[Start of Attachment]
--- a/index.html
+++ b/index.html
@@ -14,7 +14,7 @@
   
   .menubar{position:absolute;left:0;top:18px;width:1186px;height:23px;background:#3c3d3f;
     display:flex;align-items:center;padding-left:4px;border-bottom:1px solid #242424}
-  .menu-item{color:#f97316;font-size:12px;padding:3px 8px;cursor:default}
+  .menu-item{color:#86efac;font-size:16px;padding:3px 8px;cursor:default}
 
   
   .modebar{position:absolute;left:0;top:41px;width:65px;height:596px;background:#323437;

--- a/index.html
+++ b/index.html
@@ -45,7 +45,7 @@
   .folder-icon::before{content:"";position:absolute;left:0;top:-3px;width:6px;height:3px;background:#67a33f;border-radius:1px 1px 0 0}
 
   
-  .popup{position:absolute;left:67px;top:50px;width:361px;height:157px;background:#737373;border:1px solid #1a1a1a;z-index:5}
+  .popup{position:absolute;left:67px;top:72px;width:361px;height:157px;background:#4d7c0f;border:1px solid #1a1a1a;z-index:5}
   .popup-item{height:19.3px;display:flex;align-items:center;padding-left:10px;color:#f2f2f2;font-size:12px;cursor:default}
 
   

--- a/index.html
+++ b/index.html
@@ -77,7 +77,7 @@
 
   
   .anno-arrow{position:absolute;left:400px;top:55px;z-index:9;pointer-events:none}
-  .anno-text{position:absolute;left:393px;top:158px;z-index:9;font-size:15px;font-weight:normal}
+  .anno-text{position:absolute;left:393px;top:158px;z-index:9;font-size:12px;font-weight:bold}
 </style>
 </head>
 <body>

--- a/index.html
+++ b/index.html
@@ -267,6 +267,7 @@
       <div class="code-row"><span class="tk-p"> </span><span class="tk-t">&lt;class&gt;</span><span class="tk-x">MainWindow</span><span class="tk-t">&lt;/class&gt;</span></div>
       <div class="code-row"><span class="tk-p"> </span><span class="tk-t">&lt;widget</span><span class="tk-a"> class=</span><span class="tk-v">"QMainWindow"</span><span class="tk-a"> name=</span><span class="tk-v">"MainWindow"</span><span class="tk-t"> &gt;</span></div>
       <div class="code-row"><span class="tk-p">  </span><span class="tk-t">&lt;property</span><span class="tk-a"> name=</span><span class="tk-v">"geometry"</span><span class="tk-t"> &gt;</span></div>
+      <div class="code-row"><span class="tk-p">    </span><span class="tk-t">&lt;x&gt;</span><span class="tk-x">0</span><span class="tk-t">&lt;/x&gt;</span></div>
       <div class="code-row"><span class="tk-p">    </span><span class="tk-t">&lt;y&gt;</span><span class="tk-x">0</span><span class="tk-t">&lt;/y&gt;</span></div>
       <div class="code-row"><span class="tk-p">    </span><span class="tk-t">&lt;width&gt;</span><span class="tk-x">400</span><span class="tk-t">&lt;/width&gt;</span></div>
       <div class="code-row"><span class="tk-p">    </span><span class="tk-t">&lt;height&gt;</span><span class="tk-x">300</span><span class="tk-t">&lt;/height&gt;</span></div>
[End of Attachment]
◆ WHAT TO PRODUCE ◆
Transcribe the listing above in full, word for word.

◆ ANSWER AREA ◆
--- a/index.html
+++ b/index.html
@@ -14,7 +14,7 @@
   
   .menubar{position:absolute;left:0;top:18px;width:1186px;height:23px;background:#3c3d3f;
     display:flex;align-items:center;padding-left:4px;border-bottom:1px solid #242424}
-  .menu-item{color:#f97316;font-size:12px;padding:3px 8px;cursor:default}
+  .menu-item{color:#86efac;font-size:16px;padding:3px 8px;cursor:default}
 
   
   .modebar{position:absolute;left:0;top:41px;width:65px;height:596px;background:#323437;

--- a/index.html
+++ b/index.html
@@ -45,7 +45,7 @@
   .folder-icon::before{content:"";position:absolute;left:0;top:-3px;width:6px;height:3px;background:#67a33f;border-radius:1px 1px 0 0}
 
   
-  .popup{position:absolute;left:67px;top:50px;width:361px;height:157px;background:#737373;border:1px solid #1a1a1a;z-index:5}
+  .popup{position:absolute;left:67px;top:72px;width:361px;height:157px;background:#4d7c0f;border:1px solid #1a1a1a;z-index:5}
   .popup-item{height:19.3px;display:flex;align-items:center;padding-left:10px;color:#f2f2f2;font-size:12px;cursor:default}
 
   

--- a/index.html
+++ b/index.html
@@ -77,7 +77,7 @@
 
   
   .anno-arrow{position:absolute;left:400px;top:55px;z-index:9;pointer-events:none}
-  .anno-text{position:absolute;left:393px;top:158px;z-index:9;font-size:15px;font-weight:normal}
+  .anno-text{position:absolute;left:393px;top:158px;z-index:9;font-size:12px;font-weight:bold}
 </style>
 </head>
 <body>

--- a/index.html
+++ b/index.html
@@ -267,6 +267,7 @@
       <div class="code-row"><span class="tk-p"> </span><span class="tk-t">&lt;class&gt;</span><span class="tk-x">MainWindow</span><span class="tk-t">&lt;/class&gt;</span></div>
       <div class="code-row"><span class="tk-p"> </span><span class="tk-t">&lt;widget</span><span class="tk-a"> class=</span><span class="tk-v">"QMainWindow"</span><span class="tk-a"> name=</span><span class="tk-v">"MainWindow"</span><span class="tk-t"> &gt;</span></div>
       <div class="code-row"><span class="tk-p">  </span><span class="tk-t">&lt;property</span><span class="tk-a"> name=</span><span class="tk-v">"geometry"</span><span class="tk-t"> &gt;</span></div>
+      <div class="code-row"><span class="tk-p">    </span><span class="tk-t">&lt;x&gt;</span><span class="tk-x">0</span><span class="tk-t">&lt;/x&gt;</span></div>
       <div class="code-row"><span class="tk-p">    </span><span class="tk-t">&lt;y&gt;</span><span class="tk-x">0</span><span class="tk-t">&lt;/y&gt;</span></div>
       <div class="code-row"><span class="tk-p">    </span><span class="tk-t">&lt;width&gt;</span><span class="tk-x">400</span><span class="tk-t">&lt;/width&gt;</span></div>
       <div class="code-row"><span class="tk-p">    </span><span class="tk-t">&lt;height&gt;</span><span class="tk-x">300</span><span class="tk-t">&lt;/height&gt;</span></div>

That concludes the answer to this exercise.